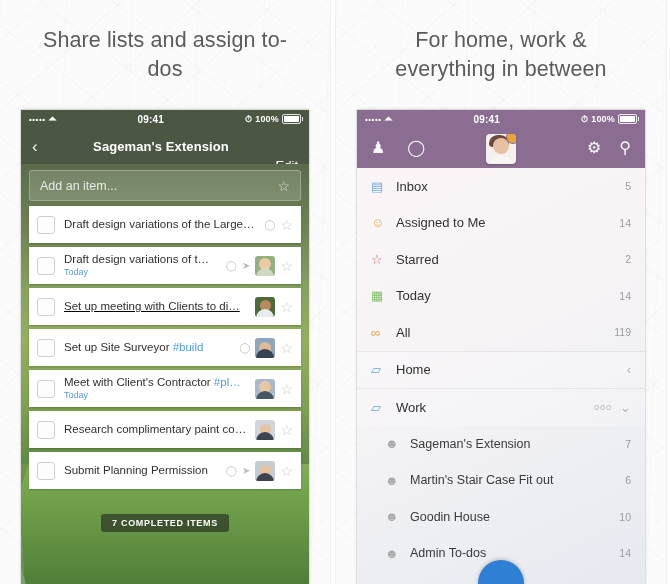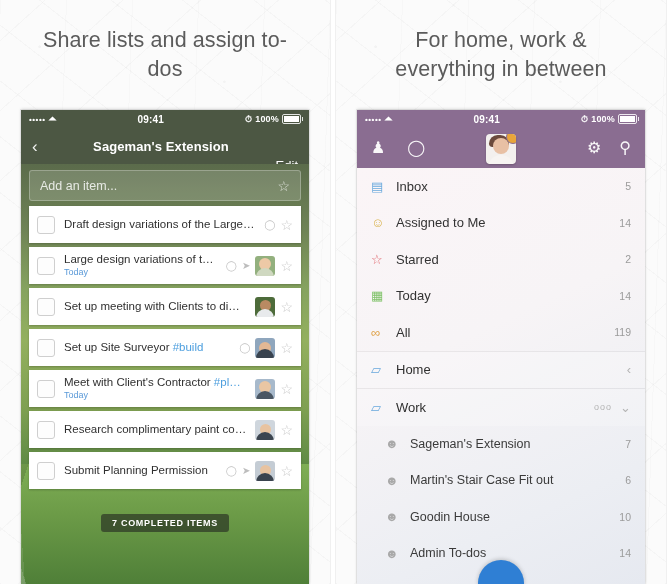--- a/index.html
+++ b/index.html
@@ -238,7 +238,7 @@
               <div class="todo">
                 <div class="cbox"></div>
                 <div style="flex: 1 1 0%; min-width: 0px;">
-                  <div class="txt">Large design variations of t…</div>
+                  <div class="txt">Draft design variations of t…</div>
                   <div class="sub">Today</div>
                 </div>
                 <div class="meta">

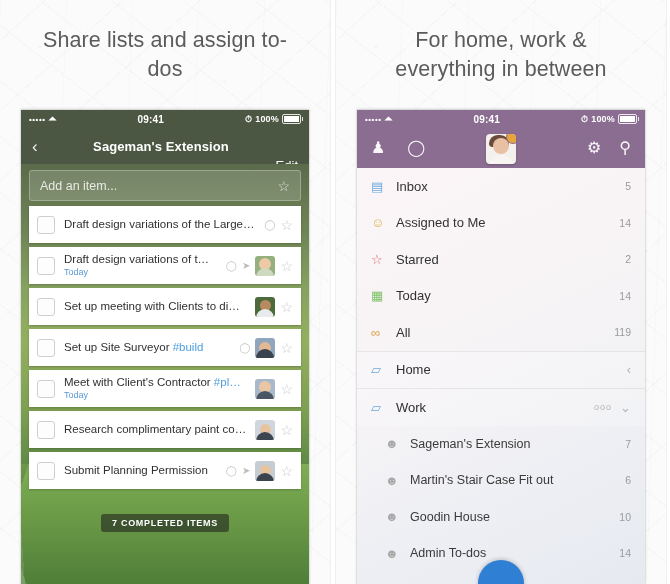--- a/index.html
+++ b/index.html
@@ -250,7 +250,7 @@
               </div>
               <div class="todo">
                 <div class="cbox"></div>
-                <div style="flex: 1 1 0%; min-width: 0px;">
+                <div style="flex: 1 1 0%; min-width: 0px; text-decoration: underline;">
                   <div class="txt">Set up meeting with Clients to di…</div>
                 </div>
                 <div class="meta">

# WHAT THIS TASK INVOLVES:
Could you set down the records above exactly, skipping any picture?

# RESULT OF THE TASK:
--- a/index.html
+++ b/index.html
@@ -238,7 +238,7 @@
               <div class="todo">
                 <div class="cbox"></div>
                 <div style="flex: 1 1 0%; min-width: 0px;">
-                  <div class="txt">Large design variations of t…</div>
+                  <div class="txt">Draft design variations of t…</div>
                   <div class="sub">Today</div>
                 </div>
                 <div class="meta">

--- a/index.html
+++ b/index.html
@@ -250,7 +250,7 @@
               </div>
               <div class="todo">
                 <div class="cbox"></div>
-                <div style="flex: 1 1 0%; min-width: 0px;">
+                <div style="flex: 1 1 0%; min-width: 0px; text-decoration: underline;">
                   <div class="txt">Set up meeting with Clients to di…</div>
                 </div>
                 <div class="meta">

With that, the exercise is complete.